There is something dubious about the visceral calm of a good harmony. The Irish have it down. Damian Rice blowed my ears off. Glen Hansard and Marketa in Once. "Falling Slowly" cuts through air and seeps into your ribcage, reshaping and winding it's way. Like a cartoon visual articulation of scent or animated ghosts, the song can surround and conquer your heart.It will haunt you weeks after. I suspect even years....

Joshua Radin is another one. When I hear: "Star Mile" I am transported to some celestial highway with a soul mate or two in the passenger seat ( everyone needs a back up if you are going to meet your day in fantasy land). Words cant even work with me when I think about the Soundstage live duet of Stevie Nicks and Lindsay Buckingham of "Say Goodbye". The pain, the human connection, the history. Link:

Perhaps it is exactly that. A connection. If a voice in song, for the sake of argument, is one experience interpreting notes, octaves and lyrical layers. Then it becomes an inspired, planned, spontaneous encounter when you add in someone else's voice.

Hearing this happen, one goes into heighten-alert, your skin reacts when they hit notes together. Sometimes ( like in Once) its even more powerful when her voice slips in, lingers and fades out, as if she is just leaving a drip of her thoughts. Consciously, not wanting to be over-bearing. You can hear her being gentle. That is a dance in sound, in intention. We hear it. We can't quite put a finger on it, but it speaks (read: sings) volumes in a sometimes emotionally-barren music world of sampling, and perky lyrics.

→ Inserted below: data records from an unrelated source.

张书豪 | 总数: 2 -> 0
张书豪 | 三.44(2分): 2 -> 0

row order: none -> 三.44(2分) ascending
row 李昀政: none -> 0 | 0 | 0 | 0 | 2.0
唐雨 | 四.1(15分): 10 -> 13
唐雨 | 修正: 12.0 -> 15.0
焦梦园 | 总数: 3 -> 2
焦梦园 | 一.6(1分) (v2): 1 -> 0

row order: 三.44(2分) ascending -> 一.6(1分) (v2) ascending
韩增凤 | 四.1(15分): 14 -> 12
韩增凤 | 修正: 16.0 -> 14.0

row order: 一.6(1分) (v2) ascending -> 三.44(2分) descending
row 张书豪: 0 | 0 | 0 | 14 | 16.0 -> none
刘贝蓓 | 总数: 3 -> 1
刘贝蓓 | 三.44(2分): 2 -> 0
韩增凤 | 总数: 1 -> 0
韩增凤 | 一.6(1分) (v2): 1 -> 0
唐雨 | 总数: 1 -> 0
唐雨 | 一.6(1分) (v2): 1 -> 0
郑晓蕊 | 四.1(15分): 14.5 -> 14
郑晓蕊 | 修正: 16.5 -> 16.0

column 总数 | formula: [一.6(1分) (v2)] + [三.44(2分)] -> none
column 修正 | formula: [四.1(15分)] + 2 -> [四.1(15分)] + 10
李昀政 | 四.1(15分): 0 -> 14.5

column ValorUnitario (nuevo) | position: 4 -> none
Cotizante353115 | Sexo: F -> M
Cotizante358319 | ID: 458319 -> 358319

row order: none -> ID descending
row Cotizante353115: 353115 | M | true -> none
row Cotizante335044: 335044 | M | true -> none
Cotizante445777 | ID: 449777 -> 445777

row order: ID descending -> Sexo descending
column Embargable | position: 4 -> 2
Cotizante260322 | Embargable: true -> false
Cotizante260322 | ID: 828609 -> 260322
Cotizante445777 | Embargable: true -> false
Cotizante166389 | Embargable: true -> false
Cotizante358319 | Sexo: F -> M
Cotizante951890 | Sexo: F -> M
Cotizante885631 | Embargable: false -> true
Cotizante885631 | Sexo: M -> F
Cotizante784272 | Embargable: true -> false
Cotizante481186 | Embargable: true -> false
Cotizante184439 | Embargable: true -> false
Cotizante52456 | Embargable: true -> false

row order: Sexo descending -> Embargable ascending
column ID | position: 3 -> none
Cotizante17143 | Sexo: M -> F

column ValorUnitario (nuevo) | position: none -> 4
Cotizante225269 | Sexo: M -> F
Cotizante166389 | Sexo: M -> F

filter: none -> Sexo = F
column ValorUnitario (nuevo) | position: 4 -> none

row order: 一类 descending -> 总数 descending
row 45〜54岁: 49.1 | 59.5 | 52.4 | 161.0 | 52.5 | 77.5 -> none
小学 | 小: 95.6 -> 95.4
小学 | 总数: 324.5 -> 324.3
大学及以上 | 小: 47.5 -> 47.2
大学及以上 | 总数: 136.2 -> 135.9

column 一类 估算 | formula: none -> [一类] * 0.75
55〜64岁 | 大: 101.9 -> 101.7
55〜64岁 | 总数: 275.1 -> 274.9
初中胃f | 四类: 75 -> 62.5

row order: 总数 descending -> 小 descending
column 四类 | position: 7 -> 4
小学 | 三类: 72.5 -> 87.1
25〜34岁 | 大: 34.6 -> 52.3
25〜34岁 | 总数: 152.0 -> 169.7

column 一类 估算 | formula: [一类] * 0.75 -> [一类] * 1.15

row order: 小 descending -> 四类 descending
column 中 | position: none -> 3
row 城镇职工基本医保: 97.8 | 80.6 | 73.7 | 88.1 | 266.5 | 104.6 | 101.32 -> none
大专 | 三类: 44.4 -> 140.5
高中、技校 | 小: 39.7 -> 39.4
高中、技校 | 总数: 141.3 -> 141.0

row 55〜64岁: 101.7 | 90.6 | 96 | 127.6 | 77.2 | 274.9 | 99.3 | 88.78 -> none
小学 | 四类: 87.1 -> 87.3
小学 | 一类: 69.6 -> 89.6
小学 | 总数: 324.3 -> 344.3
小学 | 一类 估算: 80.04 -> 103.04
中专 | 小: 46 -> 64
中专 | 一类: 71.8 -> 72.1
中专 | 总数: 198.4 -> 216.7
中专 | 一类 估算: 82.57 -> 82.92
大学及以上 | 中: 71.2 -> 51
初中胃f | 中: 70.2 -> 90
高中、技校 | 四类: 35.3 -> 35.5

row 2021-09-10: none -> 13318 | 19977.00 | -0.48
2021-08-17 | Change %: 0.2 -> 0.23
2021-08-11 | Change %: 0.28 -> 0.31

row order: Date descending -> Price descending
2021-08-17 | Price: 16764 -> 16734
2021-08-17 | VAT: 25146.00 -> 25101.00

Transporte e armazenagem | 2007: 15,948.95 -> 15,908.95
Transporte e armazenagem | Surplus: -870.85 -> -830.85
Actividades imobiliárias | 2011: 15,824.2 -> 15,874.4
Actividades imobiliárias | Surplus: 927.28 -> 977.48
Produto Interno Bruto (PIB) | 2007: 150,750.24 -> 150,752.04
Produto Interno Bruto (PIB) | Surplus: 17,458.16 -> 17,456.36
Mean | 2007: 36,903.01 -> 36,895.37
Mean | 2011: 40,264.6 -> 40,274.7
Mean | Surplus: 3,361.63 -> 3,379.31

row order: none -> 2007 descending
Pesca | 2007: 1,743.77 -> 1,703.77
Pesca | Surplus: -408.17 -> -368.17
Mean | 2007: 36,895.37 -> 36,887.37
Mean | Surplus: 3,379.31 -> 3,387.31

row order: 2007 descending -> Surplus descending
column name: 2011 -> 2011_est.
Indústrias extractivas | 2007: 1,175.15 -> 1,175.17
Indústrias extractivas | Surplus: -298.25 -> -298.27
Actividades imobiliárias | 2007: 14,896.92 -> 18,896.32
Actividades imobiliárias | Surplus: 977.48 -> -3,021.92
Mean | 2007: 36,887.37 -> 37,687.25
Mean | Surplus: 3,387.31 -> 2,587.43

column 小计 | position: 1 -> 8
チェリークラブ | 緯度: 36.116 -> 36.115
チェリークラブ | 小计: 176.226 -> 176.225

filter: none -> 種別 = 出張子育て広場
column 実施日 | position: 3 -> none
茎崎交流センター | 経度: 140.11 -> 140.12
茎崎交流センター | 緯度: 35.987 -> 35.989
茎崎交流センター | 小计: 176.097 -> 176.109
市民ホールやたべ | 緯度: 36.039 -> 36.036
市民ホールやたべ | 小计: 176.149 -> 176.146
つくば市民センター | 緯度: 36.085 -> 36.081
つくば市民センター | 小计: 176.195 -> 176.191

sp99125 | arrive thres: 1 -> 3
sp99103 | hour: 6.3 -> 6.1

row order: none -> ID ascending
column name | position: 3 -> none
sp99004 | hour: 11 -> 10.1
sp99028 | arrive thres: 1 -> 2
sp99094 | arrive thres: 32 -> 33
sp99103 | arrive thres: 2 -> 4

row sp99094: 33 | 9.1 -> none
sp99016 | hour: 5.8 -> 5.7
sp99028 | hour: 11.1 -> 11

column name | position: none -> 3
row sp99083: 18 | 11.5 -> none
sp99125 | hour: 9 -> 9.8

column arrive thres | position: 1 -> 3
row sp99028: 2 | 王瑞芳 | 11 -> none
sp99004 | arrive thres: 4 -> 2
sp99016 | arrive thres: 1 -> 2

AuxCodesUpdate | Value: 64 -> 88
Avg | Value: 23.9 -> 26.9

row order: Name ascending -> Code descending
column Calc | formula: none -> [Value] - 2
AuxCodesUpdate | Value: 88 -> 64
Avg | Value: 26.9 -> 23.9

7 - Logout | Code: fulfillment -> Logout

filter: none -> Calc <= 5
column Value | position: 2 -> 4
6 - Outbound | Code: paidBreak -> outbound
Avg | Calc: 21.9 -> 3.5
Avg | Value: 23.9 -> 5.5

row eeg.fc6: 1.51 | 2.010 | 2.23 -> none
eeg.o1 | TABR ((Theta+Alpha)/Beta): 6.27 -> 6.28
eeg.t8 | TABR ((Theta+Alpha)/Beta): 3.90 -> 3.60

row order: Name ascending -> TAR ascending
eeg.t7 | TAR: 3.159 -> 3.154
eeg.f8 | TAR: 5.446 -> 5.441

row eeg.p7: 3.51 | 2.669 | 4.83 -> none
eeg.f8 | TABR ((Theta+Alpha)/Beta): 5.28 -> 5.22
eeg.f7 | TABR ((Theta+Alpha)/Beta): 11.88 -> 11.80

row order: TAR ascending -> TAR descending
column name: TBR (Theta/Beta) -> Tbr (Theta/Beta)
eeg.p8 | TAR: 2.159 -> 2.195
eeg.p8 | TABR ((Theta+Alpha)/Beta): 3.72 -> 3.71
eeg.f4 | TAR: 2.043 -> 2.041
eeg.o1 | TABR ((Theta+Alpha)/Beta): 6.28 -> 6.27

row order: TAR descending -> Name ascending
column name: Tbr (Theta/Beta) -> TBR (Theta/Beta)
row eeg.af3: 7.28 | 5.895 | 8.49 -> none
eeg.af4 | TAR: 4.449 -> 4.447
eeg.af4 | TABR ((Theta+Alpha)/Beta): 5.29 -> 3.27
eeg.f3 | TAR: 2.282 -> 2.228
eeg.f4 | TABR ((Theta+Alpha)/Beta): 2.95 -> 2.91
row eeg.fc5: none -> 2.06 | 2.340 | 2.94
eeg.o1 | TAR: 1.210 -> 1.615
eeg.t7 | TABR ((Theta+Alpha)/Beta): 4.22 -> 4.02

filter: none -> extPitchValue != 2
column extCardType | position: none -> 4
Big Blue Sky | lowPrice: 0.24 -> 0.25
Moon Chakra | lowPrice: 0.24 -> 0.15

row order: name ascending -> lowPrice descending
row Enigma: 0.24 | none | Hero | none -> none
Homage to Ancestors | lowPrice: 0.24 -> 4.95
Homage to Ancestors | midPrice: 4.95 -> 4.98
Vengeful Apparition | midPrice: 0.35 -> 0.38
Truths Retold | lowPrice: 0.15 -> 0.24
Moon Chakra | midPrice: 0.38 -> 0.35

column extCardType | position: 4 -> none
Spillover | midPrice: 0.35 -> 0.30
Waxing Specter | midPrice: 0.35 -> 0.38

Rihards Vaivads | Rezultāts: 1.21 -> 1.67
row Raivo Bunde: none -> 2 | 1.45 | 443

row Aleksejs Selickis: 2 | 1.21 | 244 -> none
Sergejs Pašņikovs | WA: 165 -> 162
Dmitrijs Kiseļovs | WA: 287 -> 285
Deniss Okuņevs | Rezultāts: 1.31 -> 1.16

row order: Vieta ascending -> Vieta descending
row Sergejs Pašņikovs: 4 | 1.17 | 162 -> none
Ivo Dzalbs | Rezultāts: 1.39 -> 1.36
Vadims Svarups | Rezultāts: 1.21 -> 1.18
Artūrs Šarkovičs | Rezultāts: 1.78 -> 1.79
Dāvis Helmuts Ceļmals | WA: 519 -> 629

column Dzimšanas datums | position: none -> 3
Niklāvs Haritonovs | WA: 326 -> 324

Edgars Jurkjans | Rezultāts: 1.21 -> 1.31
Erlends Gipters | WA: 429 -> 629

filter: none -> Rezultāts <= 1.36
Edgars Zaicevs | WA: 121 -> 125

Harmonizing somehow can internalize a lyric, leave a footprint. Like as if to say: "here me now, I am bringing all my shite to the door, and he is bringing all his shite to the door and we are going to work it out here. Cross paths and leave a little something in the exchange." It could go a million different directions in that moment. That is living. That is the realm of possibility in duets.